Information technology is one of the largest and most consistent categories of government spending. Federal, state, and local agencies buy custom software development, cybersecurity, cloud migration, data analytics, help desk support, and managed services every single day. This guide explains the NAICS codes that classify IT government contracts, the set-asides that apply, where these opportunities are posted, and how to find and win the right work for your firm.

Why IT Services Is a Strong Market for Government Contracting

Technology underpins nearly every government function, from benefits administration and tax processing to defense systems and public health. Agencies cannot deliver services without modern, secure, and well-supported systems, which means IT spending is relatively durable even when other budget lines tighten. For a contractor, that durability translates into recurring opportunities, multi-year contract vehicles, and frequent recompetes as existing contracts expire.

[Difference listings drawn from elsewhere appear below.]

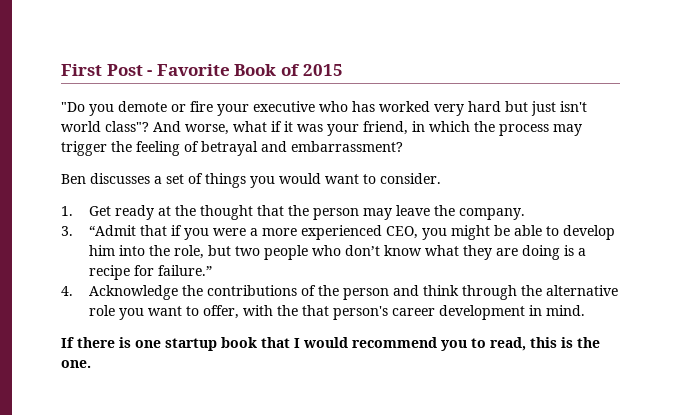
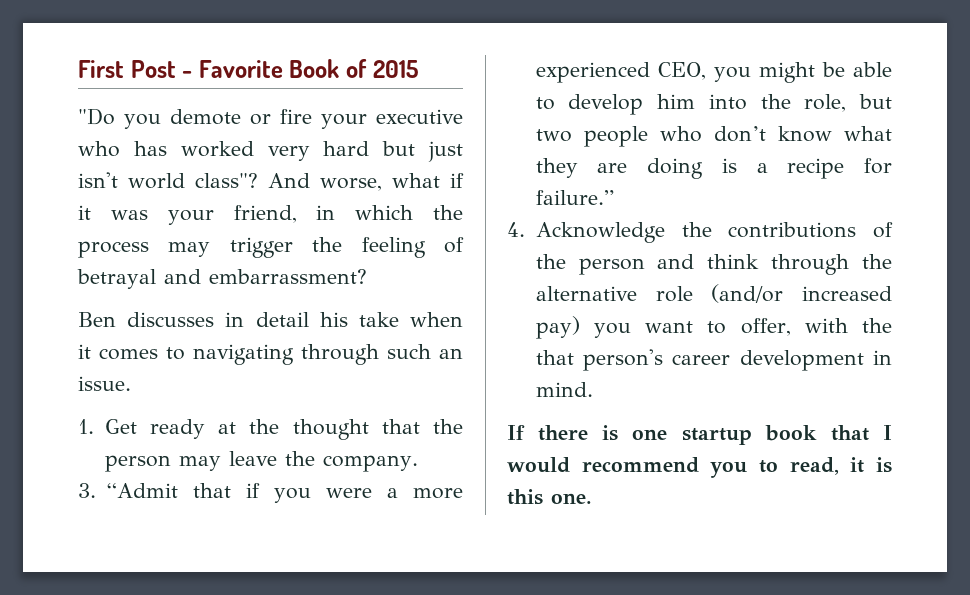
[154,173,441,188] a set of things you would want to consider. -> [225,312,463,327] [78,344,463,365] [78,376,131,391] in detail his take when it comes to navigating through such an issue.
(115, 310) none -> [711,284,892,303] [535,316,580,339] (and/or increased pay)
[530,337,600,348] this is the -> [850,457,892,473] [507,489,543,505] it is this

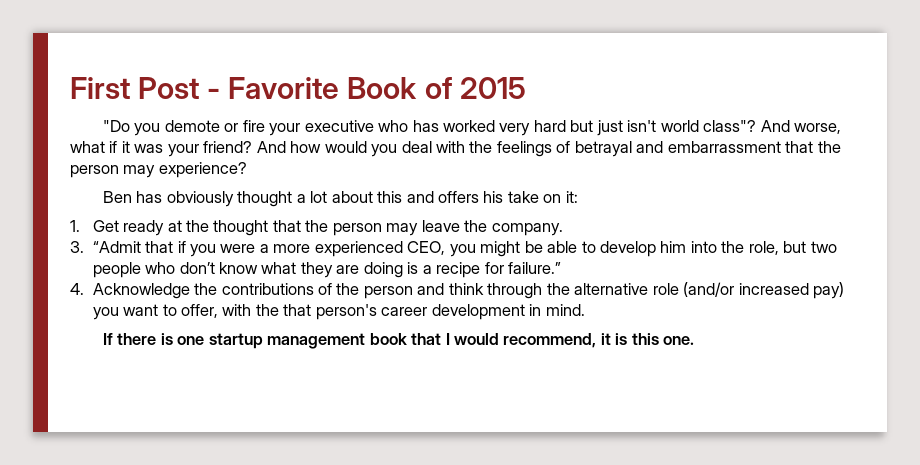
[233,205,463,223] [78,237,464,258] [77,269,367,289] [78,312,463,327] [78,344,463,365] [78,376,131,391] friend, in which the process may trigger the feeling of betrayal and embarrassment? // Ben discusses in detail his take when it comes to navigating through such an issue. -> [203,141,841,157] [70,162,247,178] [102,191,578,207] friend? And how would you deal with the feelings of betrayal and embarrassment that the person may experience? // Ben has obviously thought a lot about this and offers his take on it:
(752, 436) none -> [267,333,366,349] management
[581,457,839,478] recommend you to read, -> [503,333,597,348] recommend,

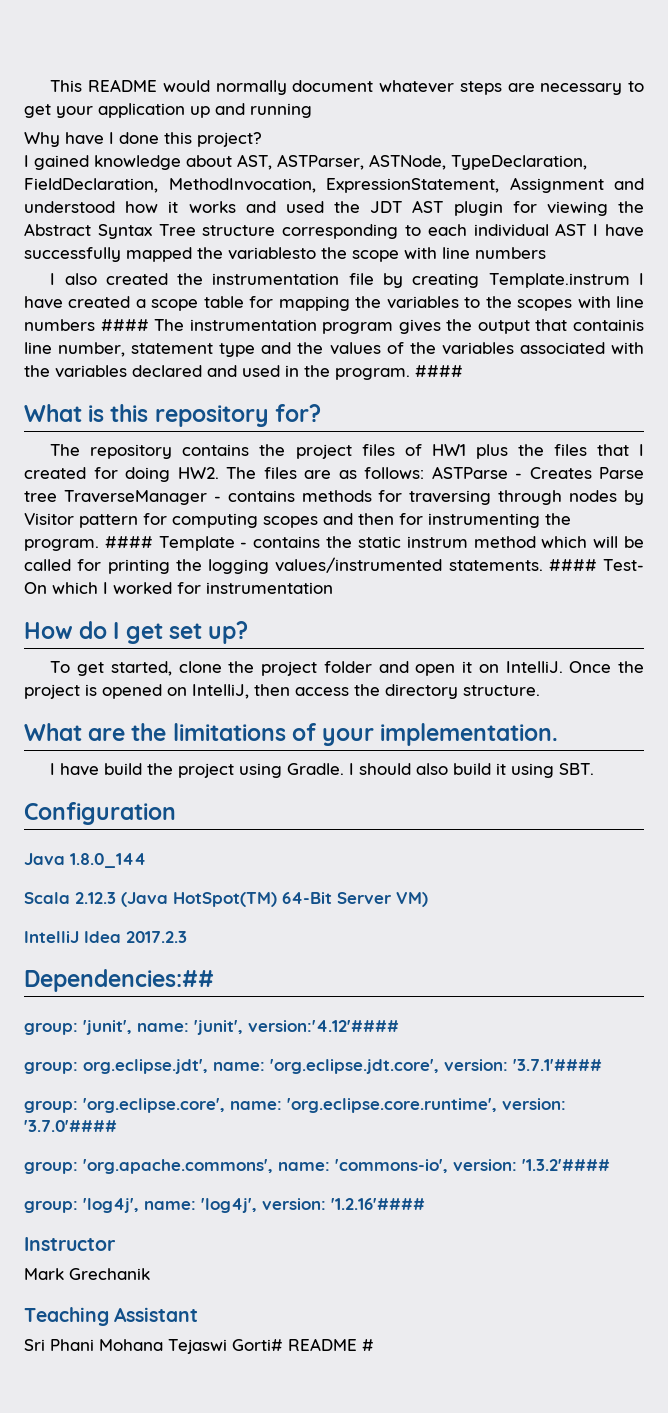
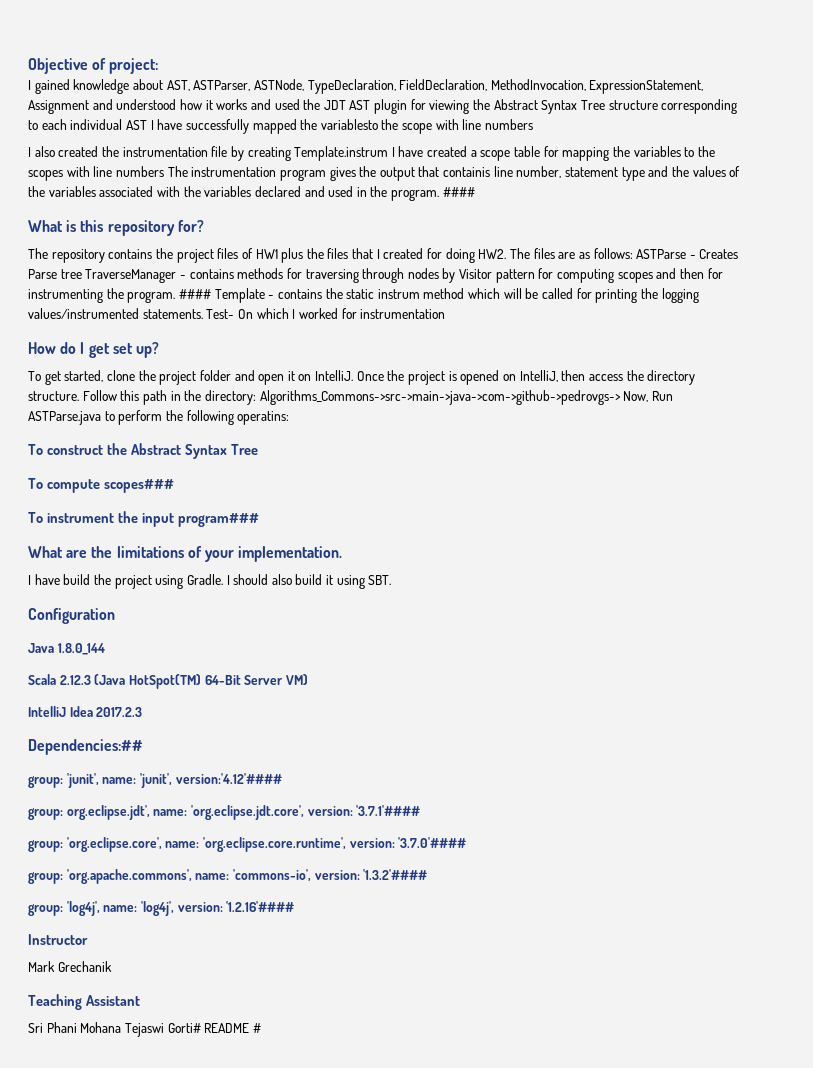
[50,79,645,95] [24,103,312,118] [24,132,262,147] This README would normally document whatever steps are necessary to get your application up and running // Why have I done this project? -> [28,58,159,74] Objective of project:
[100,319,149,331] #### -> (164, 171) none
[548,559,597,571] #### -> (203, 314) none
(540, 690) none -> [82,390,673,405] [28,410,290,425] [28,443,258,459] [28,478,174,493] [28,511,259,527] Follow this path in the directory: Algorithms_Commons->src->main->java->com->github->pedrovgs-> Now, Run ASTParse.java to perform the following operatins: // To construct the Abstract Syntax Tree // To compute scopes### // To instrument the input program###

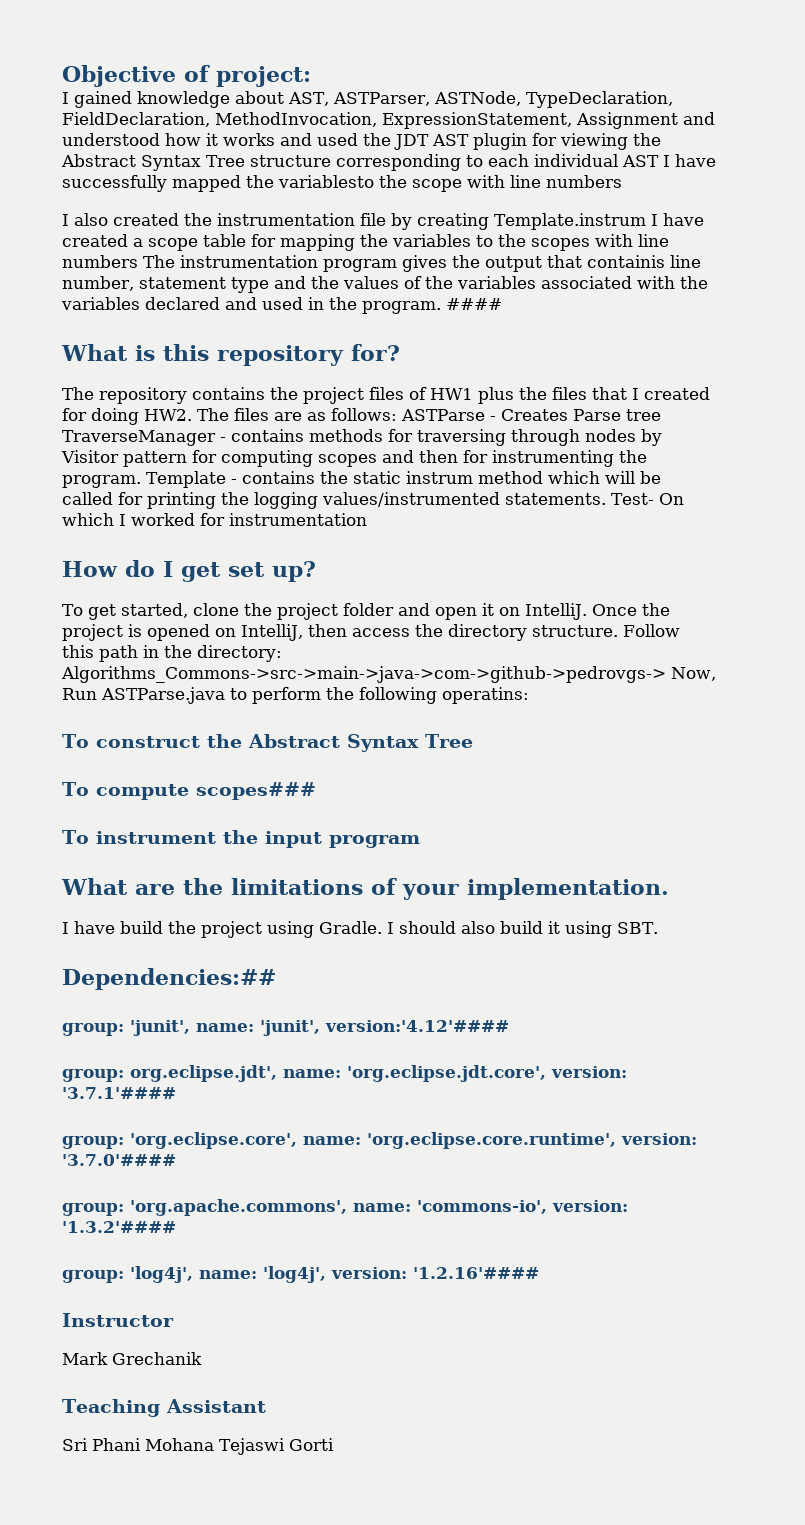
[178,289,211,299] #### -> (141, 481) none
[177,513,259,527] program### -> [328,835,420,848] program
[28,608,115,624] [28,643,105,655] [28,674,308,689] [28,706,143,717] // Configuration // Java 1.8.0_144 // Scala 2.12.3 (Java HotSpot(TM) 64-Bit Server VM) // IntelliJ Idea 2017.2.3 -> (658, 928) none
[167,1023,261,1033] Gorti# README # -> [288,1438,334,1451] Gorti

IT government contracts also span an unusually wide range of company sizes. A two-person development shop can win a small task order to build an internal tool for a county agency, while a large systems integrator might hold a multi-billion-dollar federal infrastructure contract. Because so much IT work is broken into discrete task orders and modernization projects, small businesses have real, repeatable ways to enter the market and grow.

The catch is that IT opportunities are scattered. A single agency may post a cloud migration solicitation on SAM.gov, a help desk recompete on a state procurement portal, and a cybersecurity assessment on a city purchasing site — all in the same week. Finding the contracts you can actually win means watching far more than one source.

Key NAICS Codes for IT Services

Your NAICS code determines which government contracts you are matched to and which small-business size standard applies to you. Most IT services firms register under one or more of the following codes:

  • 541512Computer Systems Design Services. The workhorse code for systems integration, network design, custom system planning, and enterprise IT engineering. Many large federal IT contracts are classified here, and it is the primary code for a large share of government IT services awards.
  • 541511Custom Computer Programming Services. Used for custom software development, application coding, modernization of legacy systems, and bespoke web and mobile development built to an agency's specifications.
  • 541519Other Computer Related Services. A catch-all for IT services that do not fit neatly into the other codes, including disaster recovery, on-site computer support, hardware installation services, and some staff augmentation. Many IT cybersecurity and managed-service offerings are bid here as a secondary code.
  • 518210Computing Infrastructure Providers, Data Processing, Web Hosting, and Related Services. The common home for cloud hosting, data center services, managed hosting, and data processing. If your firm sells cloud capacity or hosting as a service, this is often your primary code.
  • 541513Computer Facilities Management Services. Used for managed services and on-site management and operation of a client's IT systems and data centers — a frequent fit for help desk, end-user support, and outsourced operations contracts.
  • 541690Other Scientific and Technical Consulting Services. Sometimes used for cybersecurity advisory, IT governance, and independent technical assessments where the work is consulting rather than building or running systems.

Choosing the right primary code matters because it sets your size standard. Several of these IT codes carry a revenue-based small business size standard (commonly in the $30 million to $34 million range over a three-year average), while 518210 uses an employee-based standard. Picking a code with the wrong threshold can lock you out of opportunities you would otherwise qualify for, so it is worth confirming before you register.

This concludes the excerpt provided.